September 28, 2011

Ten Tips for De-cluttering and Organizing Toys

Toys are a little bit like rabbits. They seem to multiply in dark corners and they make a tremendous mess. Ok, but seriously, keeping the rooms in our hose clutter free can be a bit of a challenge. My son's toys seem to creep up in every room of the house. I've even found them in my shower and under my bed. So how do we keep this toy tide under control? Here are my top ten recommendations for de-cluttering and organizing toys in your own home.
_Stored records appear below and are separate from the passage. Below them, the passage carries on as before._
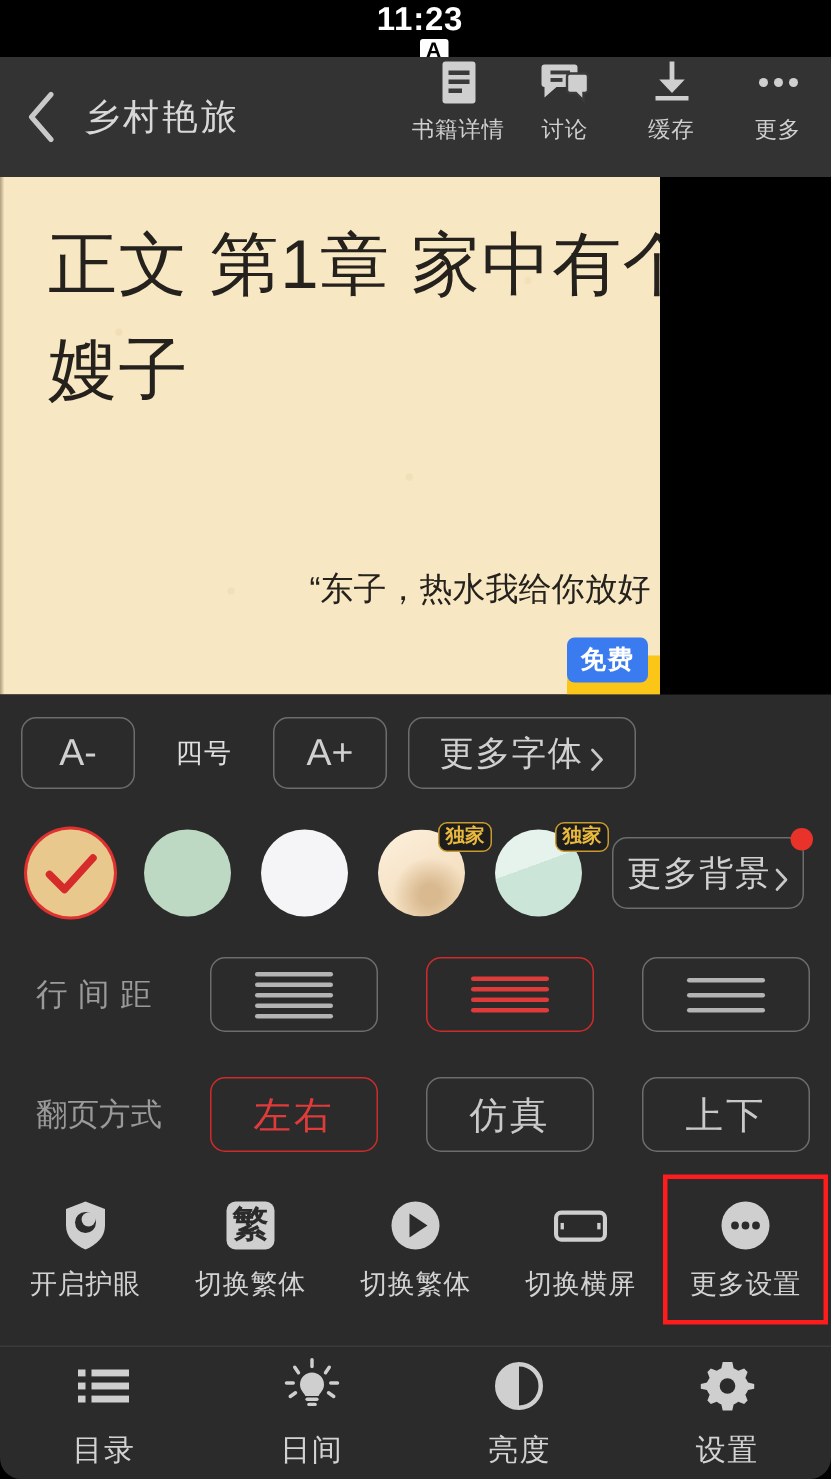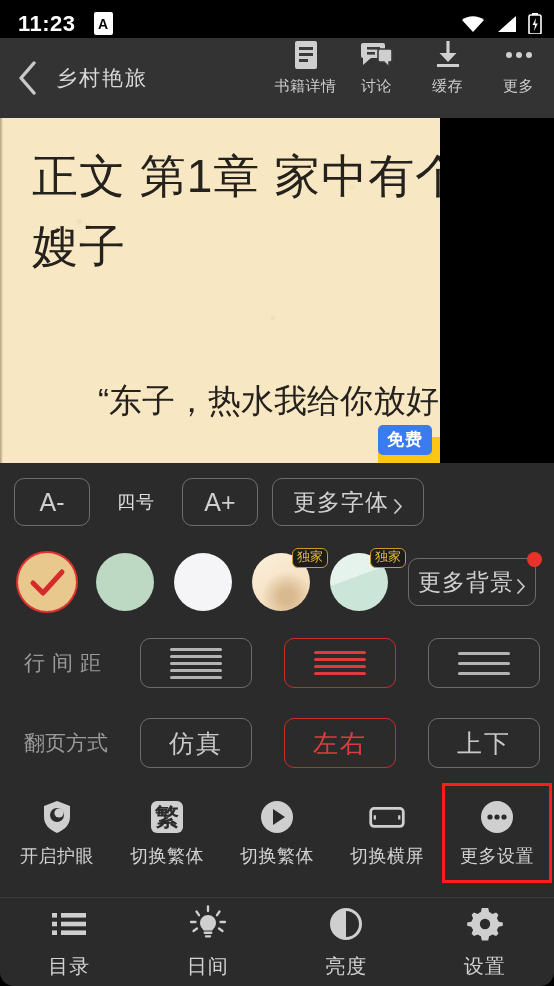"11:23" .statusbar { flex-direction: none -> column; padding: 9px 12px 0 18px -> 0 12px 0 18px }
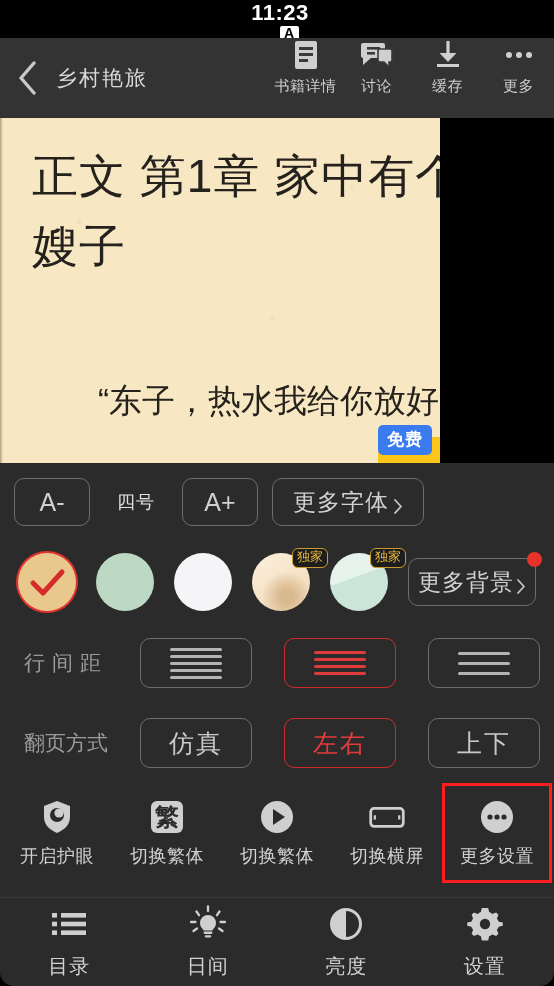"乡村艳旅" .book-title { font-size: 21px -> 24px }
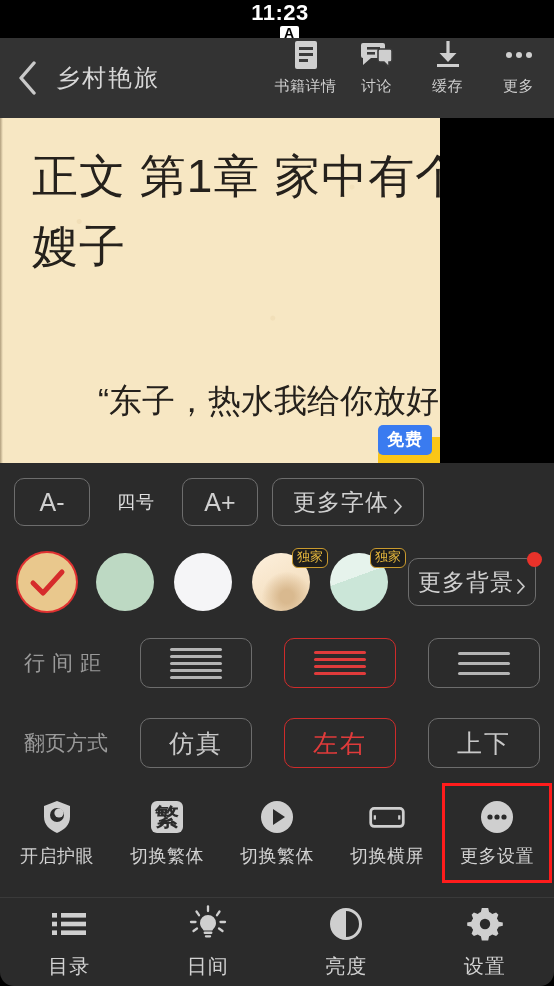"“东子，热水我给你放好" .body-text { font-size: 33px -> 22px; text-align: none -> center }
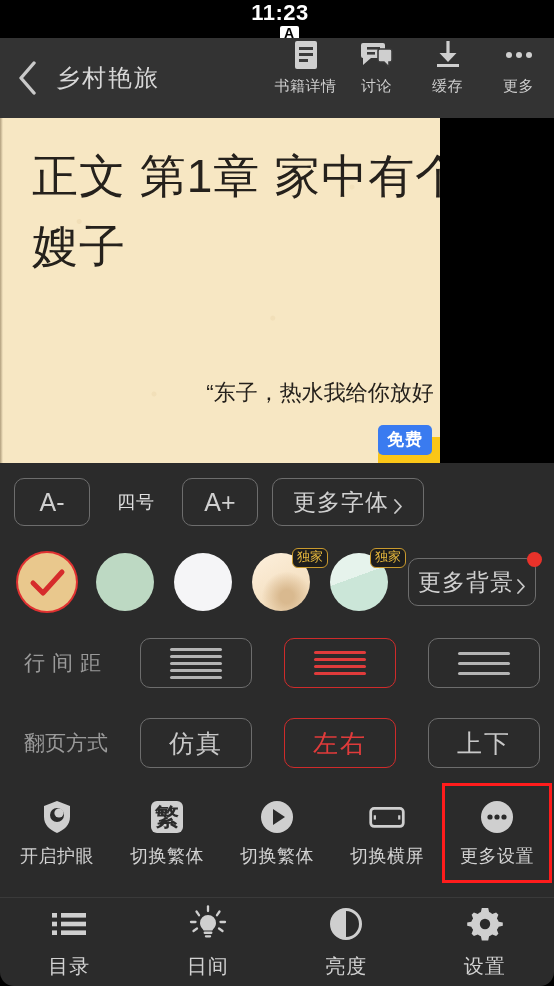"独家" .ex-badge { font-weight: normal -> bold }
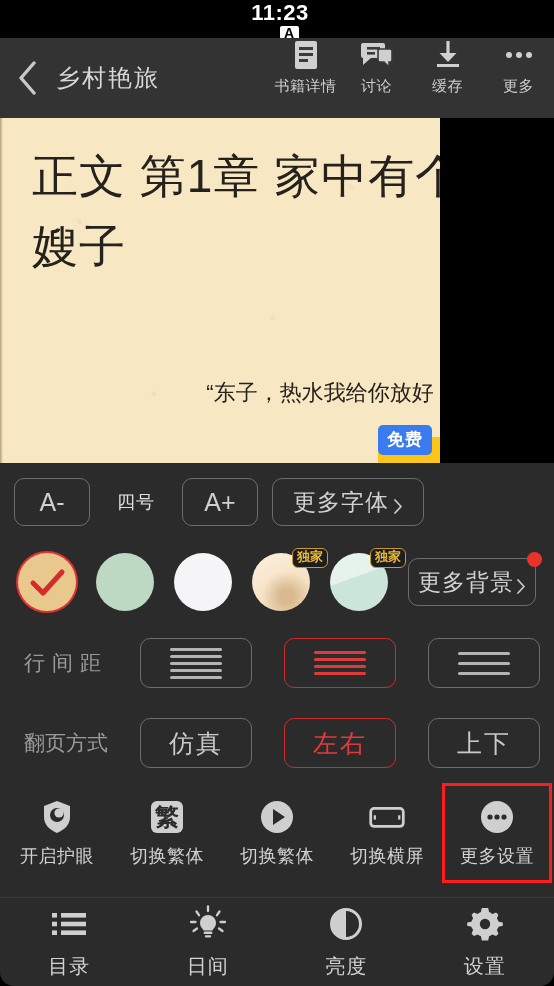"仿真" div.opt-btn { order: before "左右" -> after "左右" }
  1. Buy some baskets or buckets to help keep your kids stuff contained. 
  2. Clean out the toybox. If you child hasn't played with the item in the last two weeks consider rotating it out. Chances are they won't even notice that it's gone (that is, if they don't see you removing it, if you are caught in the act, they will claim that that toy is their most prized possession).
  3. Make your organization age appropriate. For younger kids consider placing a picture of what needs to go in the bin on the outside of the container. Even toddlers can understand this basic concept. Cars go in the container with the car picture on them, blocks, books, etc.
  4. Think outside the box. I turned an old entertainment stand into a toy center in my sons room. All of his toys are now contained in an organized space. It helps his room seem cleaner and it eliminates the cluttered feeling.
  5. Re-purpose items. I saw a mom who used those magnetic kitchen strips used for knifes to store her sons hot wheels. The magnetic strip held the cars in place and kept the organized and off the floor.
  6. Encourage your child to go through their toys themselves. Make a family trip to a shelter or donation center and explain how the toys that we're tired of can really be special to someone who doesn't have any toys. It can be a good learning experience for all involved, and can help keep the greedies under control.
  7. For every new toy that comes in, one needs to be rotated out. This helps keep the room being overwhelmed with toys. Before you bring the new item in, encourage your child to select one toy to remove. It may be an item that they've outgrown, or one that is broken. Placing a toy limit helps keep things from getting out of control.
  8. Consider selling some gently used items on e-bay or in a garage sale. Sometimes if kids can "earn" the money from the sale it can encourage them to part with the item.
  9. Don't contribute to the problem. If you child doesn't need any more toys, don't buy them. Kids don't want us to buy their affection, they want us to spend time with them. In the long run, they won't remember every toy they owned, but they will remember quality time spent with a parent.
  10. Create boundaries. It's ok to have a "no toy" space. For example, we keep toys out of the guest bedroom, so that it's clean and tidy for company when they come over. 
There are several practical steps that you can take to help keep clutter under control. No one likes stepping on toys in the middle of the night. With a little bit of practice, you too can help you child keep the toys from overwhelming the space.